The framework of our printer consists of a stainless steel frame and polyactide plastic parts. The plastic parts hold the smooth rods along which bearings slide to allow the extruder to move in two dimensions and the base in one dimension to allow 3D control. The motors, pulleys and belts have been mounted. A motherboard is also mounted on the printer that allows control over the extruder, motor, and hotbed. The material that is being printed is ejected onto the printing surface using a unique extruder to which syringes of different volumes and gauges can be attached. Additionally, the printer will have the flexibility in the future to use 4 extruders, giving researches the ability to print with different materials and different cell types.

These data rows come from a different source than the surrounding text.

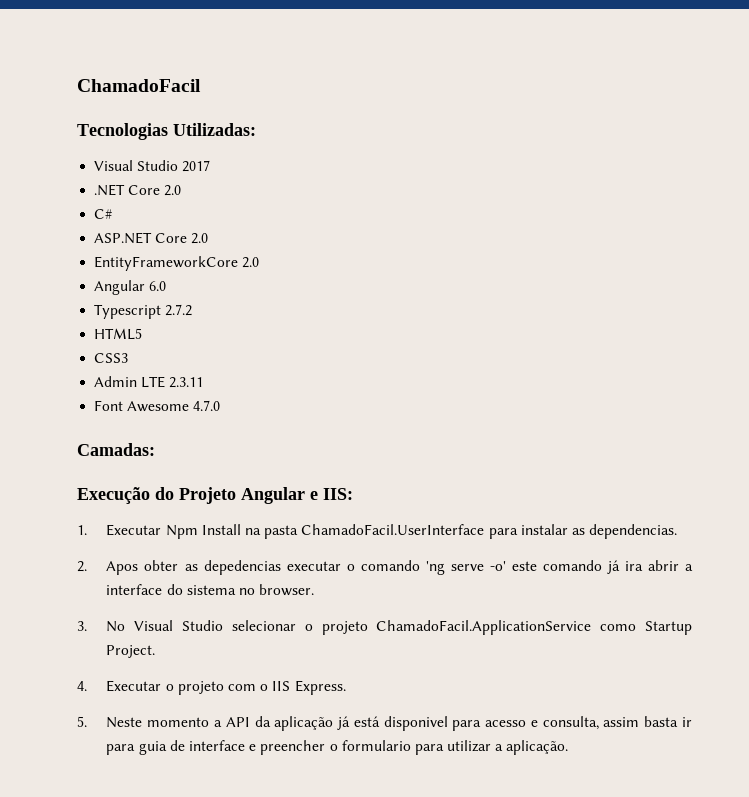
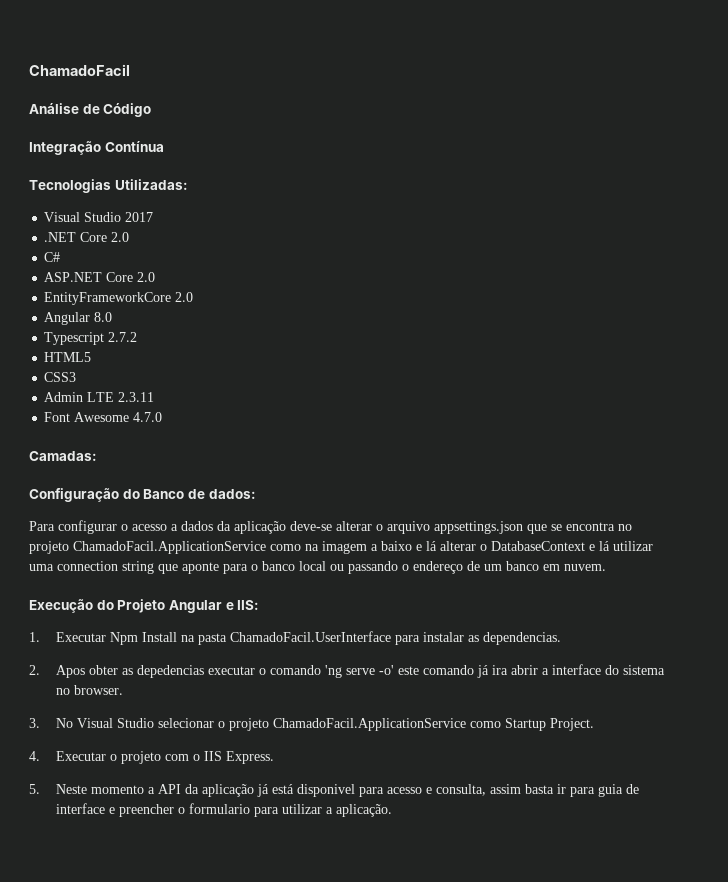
+ Análise de Código
+ Integração Contínua
- Angular 6.0
+ Angular 8.0
+ Configuração do Banco de dados:
+ Para configurar o acesso a dados da aplicação deve-se alterar o arquivo appsettings.json que se encontra no projeto ChamadoFacil.ApplicationService como na imagem a baixo e lá alterar o DatabaseContext e lá utilizar uma connection string que aponte para o banco local ou passando o endereço de um banco em nuvem.

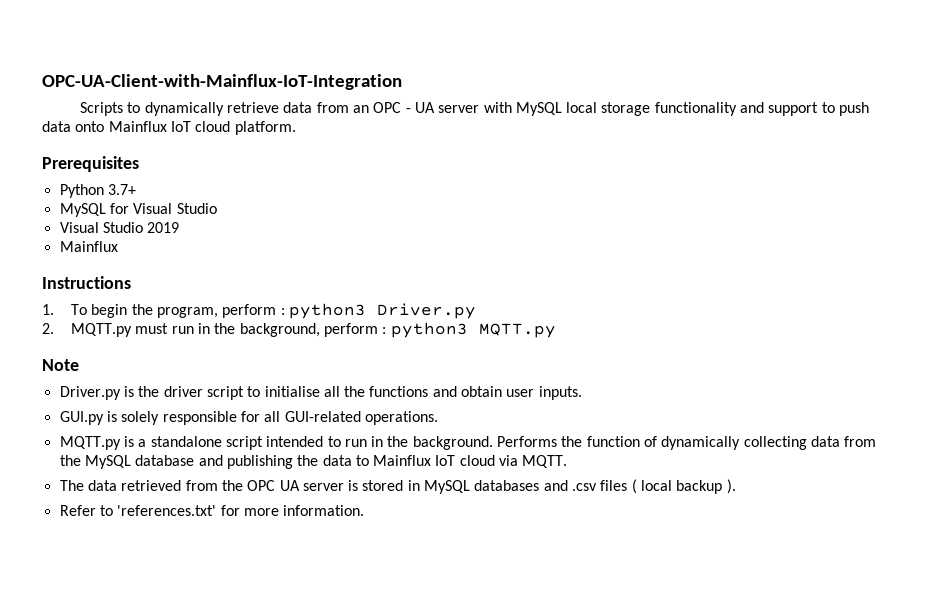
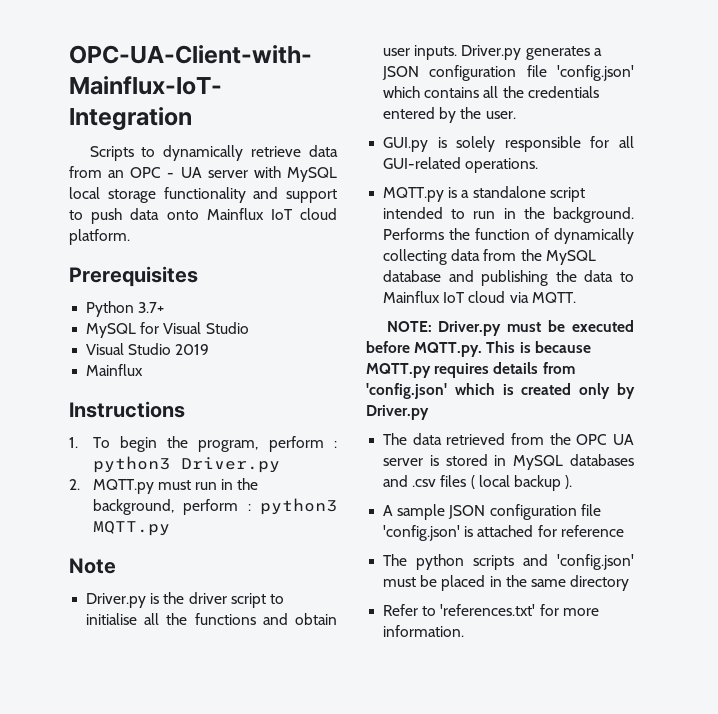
+ Driver.py generates a JSON configuration file 'config.json' which contains all the credentials entered by the user.
+ NOTE: Driver.py must be executed before MQTT.py. This is because MQTT.py requires details from 'config.json' which is created only by Driver.py
+ A sample JSON configuration file 'config.json' is attached for reference
+ The python scripts and 'config.json' must be placed in the same directory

The printing surface and the extruder will be enclosed using clear plexiglass sheets and the atmosphere inside will be purified using a High-Efficiency Particulate Air filter similar to those currently used in medical facilities and biological safety cabinets in research labs. We will create a flow environment by placing a large cost-effective fan on top over the filter. Maintaining a sterile printing environment will allow users to transfer tissues directly to in vivo experiments at a cost-effective price; a significant step towards the production of artificial tissues.